Era verdad. En la vida de los hombres y de los cristianos veíamos que la Eucaristía es el corazón de la Iglesia y de la vida cristiana. El beato Juan Pablo II nos dejó escrito que “la Iglesia
vive de la Eucaristía”, es decir vive de Jesucristo y ha de mostrarle a Él. Ahora entenderéis por qué el día del Corpus Christi del año pasado, en la Catedral, os hablaba de cómo la Eucaristía
nos llevaba a la Iglesia a presentar una alternativa siempre, pero, en este momento que vivimos, con una actualidad especial. Era lo que yo llamaba la “economía de comunión”, una manera de vivir
los compromisos a los que nos lleva la Eucaristía. La Universidad Católica de Valencia “San Vicente Mártir” acogió desde su identidad cómo podía asumir esos compromisos y ayudar a realizar este
proyecto de “economía de comunión”. Lo hizo con lo que ha llamado “proyecto persona: economía de comunión” que está vigente y que tiene nuevas connotaciones. Otras instituciones de la Iglesia,
según su identidad, lo han incorporado a su quehacer evangelizador.
Evangelizar es llevar la Buena Noticia a todos y en todos los ambientes y, fruto de su influjo, transformar desde dentro al ser humano, renovar a la misma humanidad. Evangelizamos cuando la Buena
Nueva entra de tal manera en el corazón de los hombres que cambian los criterios de juicio, los valores, los intereses, las fuentes desde las que nos inspiramos. La Eucaristía es el don que
Jesucristo hace de sí mismo, revelándonos el amor infinito de Dios por cada hombre. En ella nos manifiesta Jesucristo el amor más grande, el amor que impulsa a dar la vida: “los amó hasta el
extremo” (Jn 13, 1). La Eucaristía, don de Dios para la vida del mundo, tiene fecundidad para la vida personal, para la vida de la Iglesia y para la humanidad. En la Eucaristía, el amor de
Cristo, la caridad que no acaba nunca, nos une a todos los que participamos en el mismo sacrificio y nos proyecta hacia los demás. ¿Es posible comulgar con el Señor y desentendernos de los
hombres? El alimento de vida eterna nos transforma en Cristo.

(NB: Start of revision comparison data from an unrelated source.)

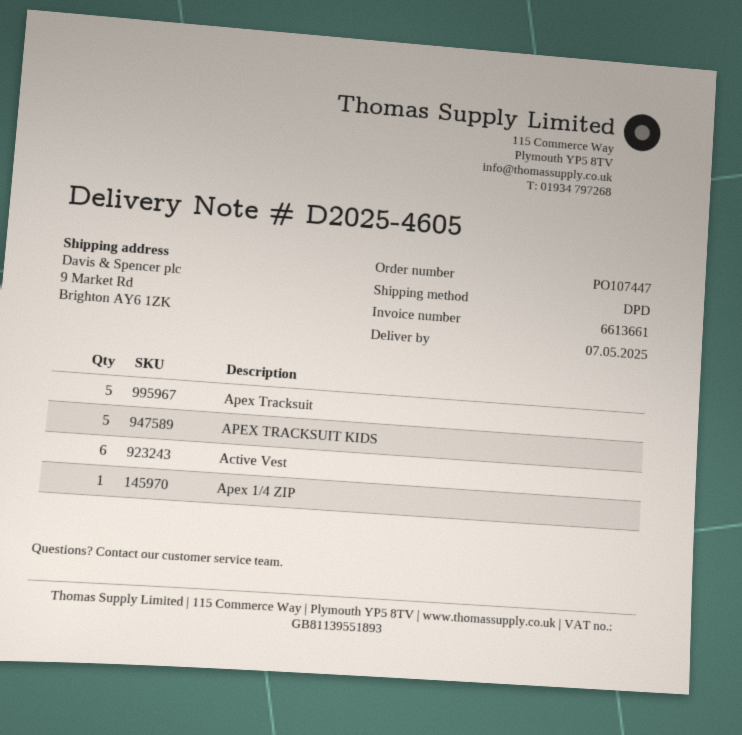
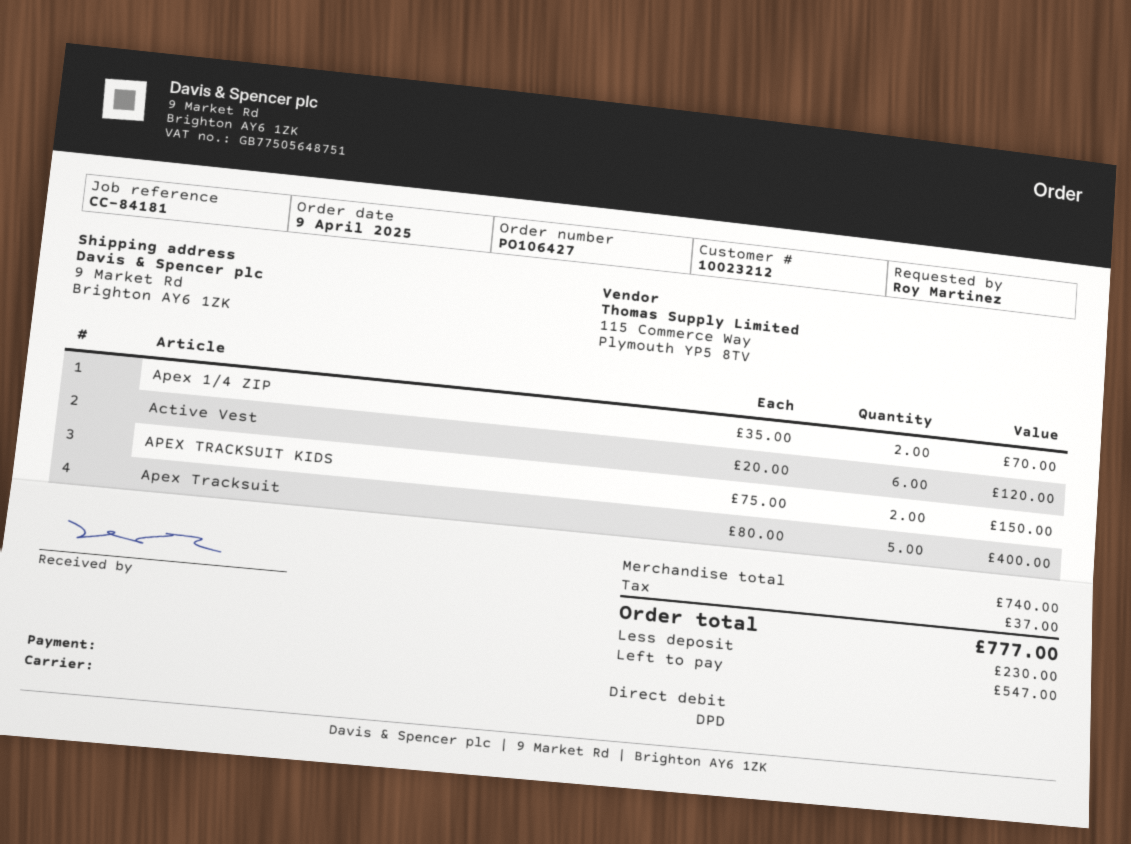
order number: PO107447 -> PO106427
APEX TRACKSUIT KIDS: 5 -> 2
Apex 1/4 ZIP: 1 -> 2

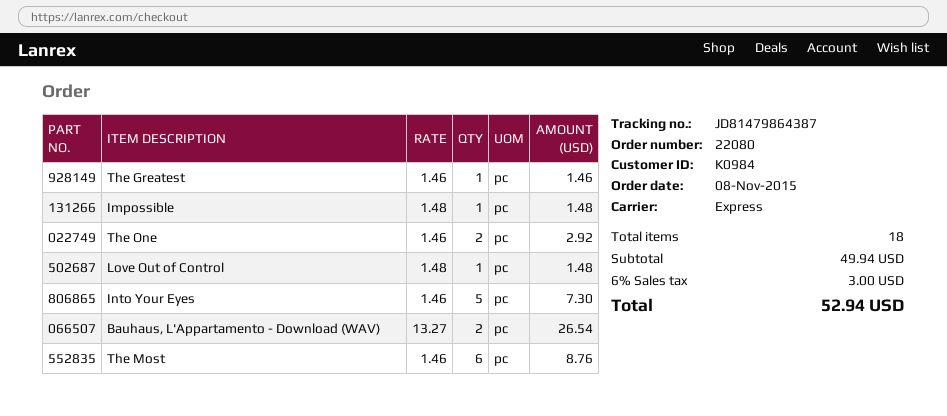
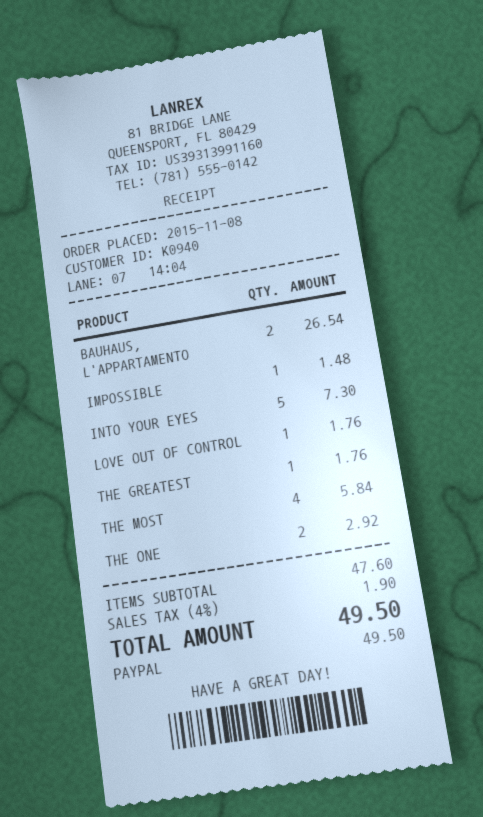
customer number: K0984 -> K0940
The Greatest: 1 for 1.46 -> 1 for 1.76
Love Out of Control: 1 for 1.48 -> 1 for 1.76
The Most: 6 for 8.76 -> 4 for 5.84
subtotal: 49.94 -> 47.60
tax: 6% = 3.00 -> 4% = 1.90
total: 52.94 -> 49.50

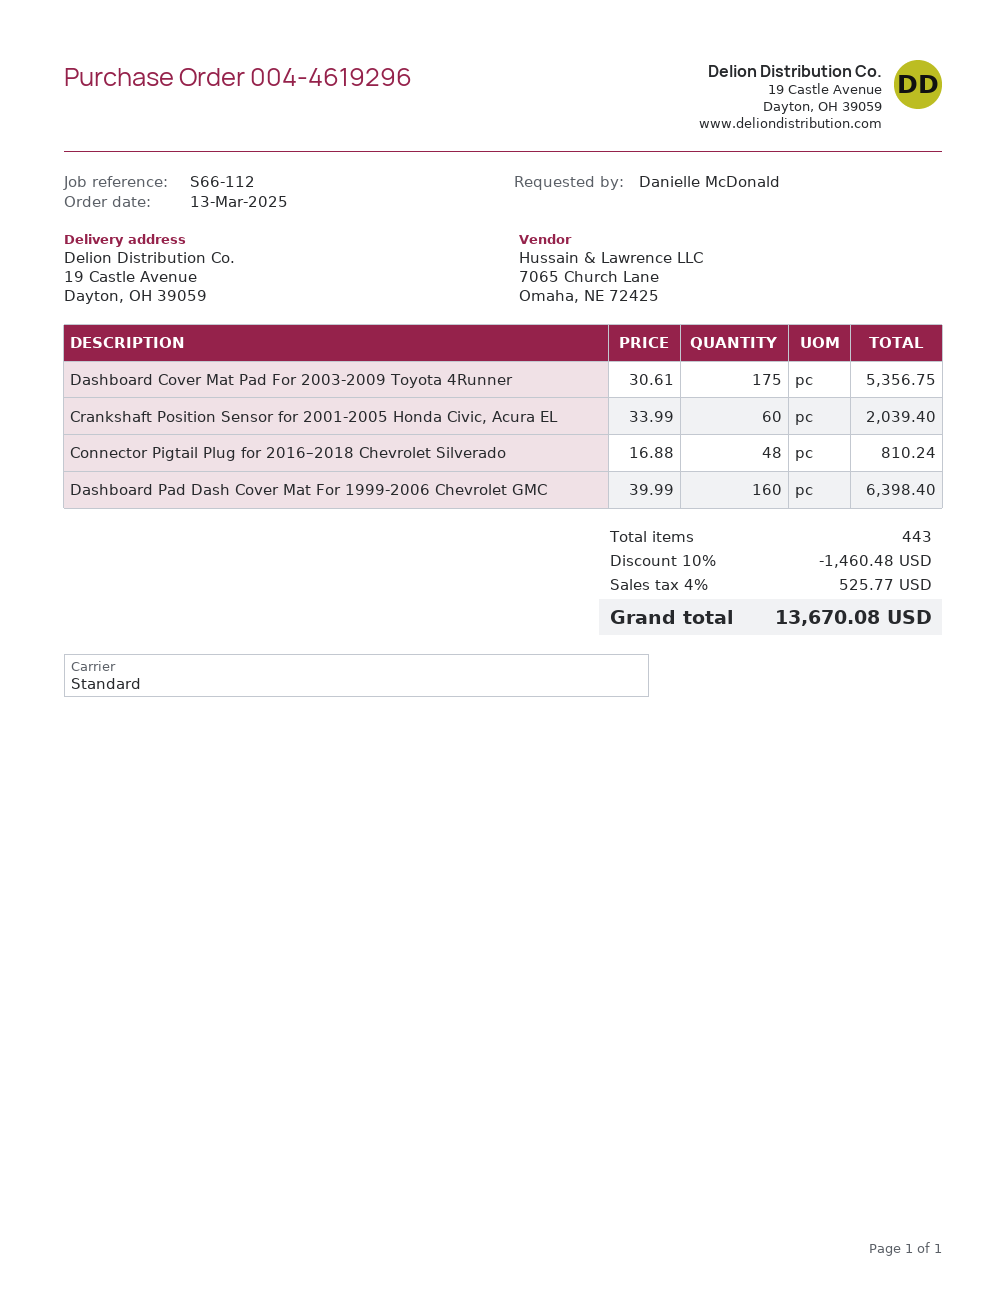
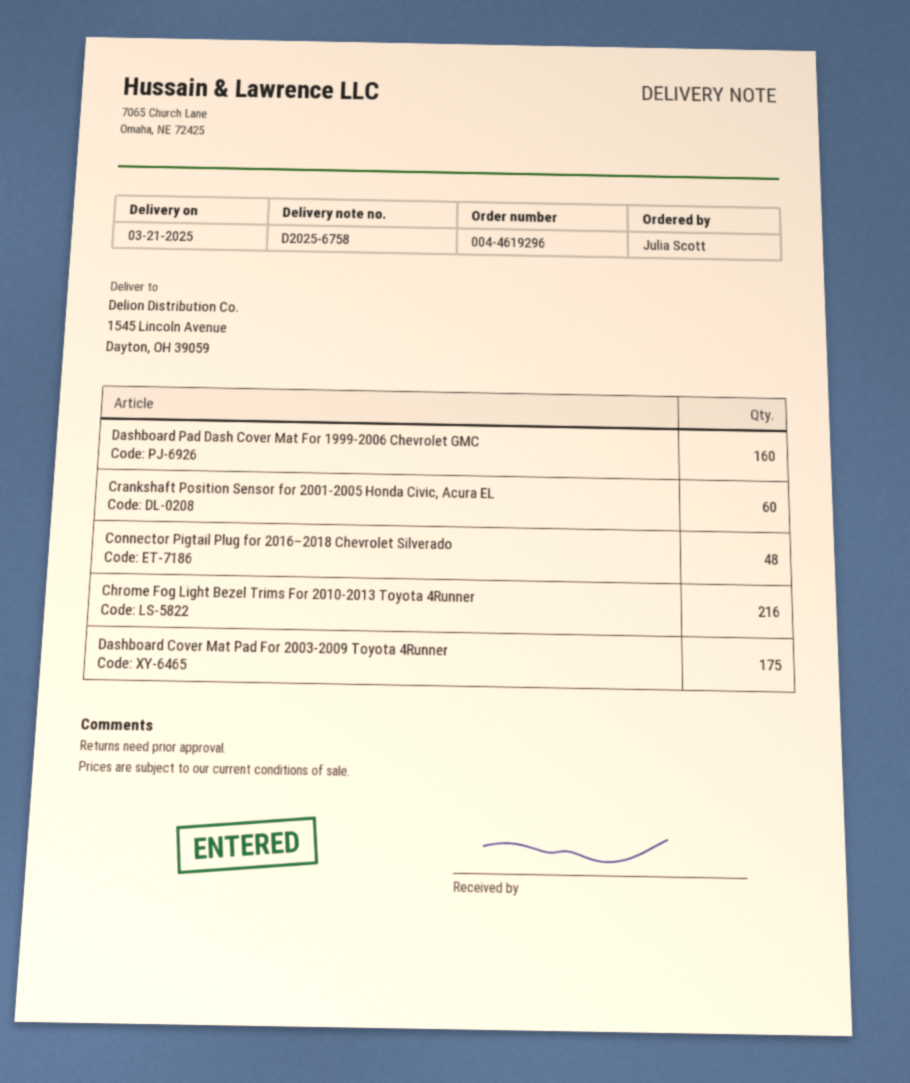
ordered by: Danielle McDonald -> Julia Scott
ship to: 19 Castle Avenue, Dayton, OH 39059 -> 1545 Lincoln Avenue, Dayton, OH 39059
Chrome Fog Light Bezel Trims For 2010-2013 Toyota 4Runner: none -> 216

La Eucaristía nos hace ser testigos de la trascendencia, pues nos hace creer en Dios, abrirnos a Él con todas las consecuencias. No se puede entender la vida del hombre sin esa dimensión esencial
que le hace ir más allá de sí mismo para encontrarse con los demás, como lo hace el mismo Dios. También la Eucaristía nos hace ser testigos del amor de Dios revelado en Jesucristo y ofrecer el
amor de Dios que nos devuelve a la verdad y entregarlo en gratuidad total. La Eucaristía nos hace ser testigos del sentido de la vida, que es para darla, no para retenerla. Hoy se dan protestas y
rechazos a un mundo sin sentido y es que en el fondo del corazón del hombre está la hechura de Dios, que nos hizo hijos y hermanos y no productos. La Eucaristía nos hace ser testigos de la
esperanza y, por tanto, con mayor capacidad para ayudar al prójimo, pues nos jugamos la vida sin angustia, con la seguridad de sabernos salvados. La Eucaristía nos engendra libertad, nos manda
acercarnos a todos los hombres. Seamos valientes para anunciar a Jesucristo presente en la Eucaristía.